Work task → When you retype the data, keep every word exactly and include none of the pictures.

"""

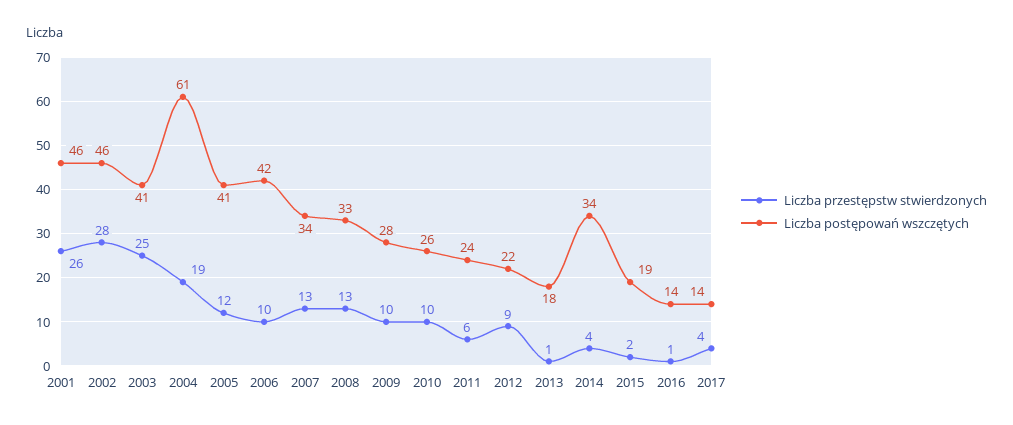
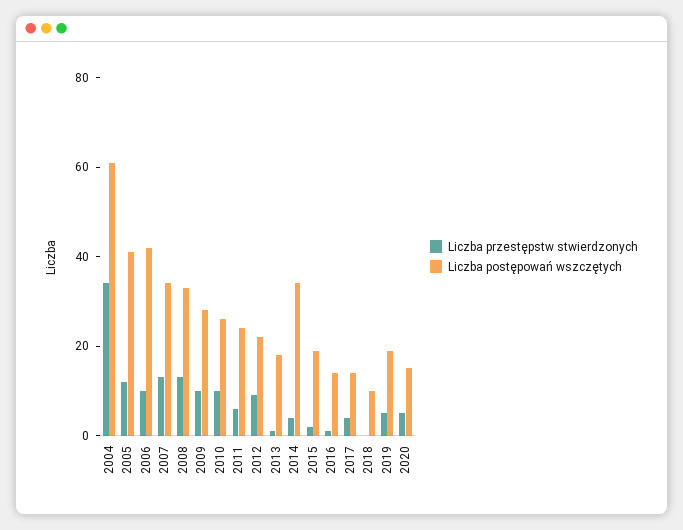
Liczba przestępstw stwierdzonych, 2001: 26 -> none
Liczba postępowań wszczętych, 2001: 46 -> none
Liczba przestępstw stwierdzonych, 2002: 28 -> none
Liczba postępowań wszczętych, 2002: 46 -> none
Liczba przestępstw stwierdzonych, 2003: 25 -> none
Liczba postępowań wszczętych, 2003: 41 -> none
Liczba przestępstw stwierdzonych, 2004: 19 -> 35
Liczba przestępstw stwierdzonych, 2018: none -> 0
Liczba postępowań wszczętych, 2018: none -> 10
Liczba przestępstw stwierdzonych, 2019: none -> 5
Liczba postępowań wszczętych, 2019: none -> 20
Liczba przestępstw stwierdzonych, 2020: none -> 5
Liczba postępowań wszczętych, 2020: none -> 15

"""

Solution below →
Liczba przestępstw stwierdzonych, 2001: 26 -> none
Liczba postępowań wszczętych, 2001: 46 -> none
Liczba przestępstw stwierdzonych, 2002: 28 -> none
Liczba postępowań wszczętych, 2002: 46 -> none
Liczba przestępstw stwierdzonych, 2003: 25 -> none
Liczba postępowań wszczętych, 2003: 41 -> none
Liczba przestępstw stwierdzonych, 2004: 19 -> 35
Liczba przestępstw stwierdzonych, 2018: none -> 0
Liczba postępowań wszczętych, 2018: none -> 10
Liczba przestępstw stwierdzonych, 2019: none -> 5
Liczba postępowań wszczętych, 2019: none -> 20
Liczba przestępstw stwierdzonych, 2020: none -> 5
Liczba postępowań wszczętych, 2020: none -> 15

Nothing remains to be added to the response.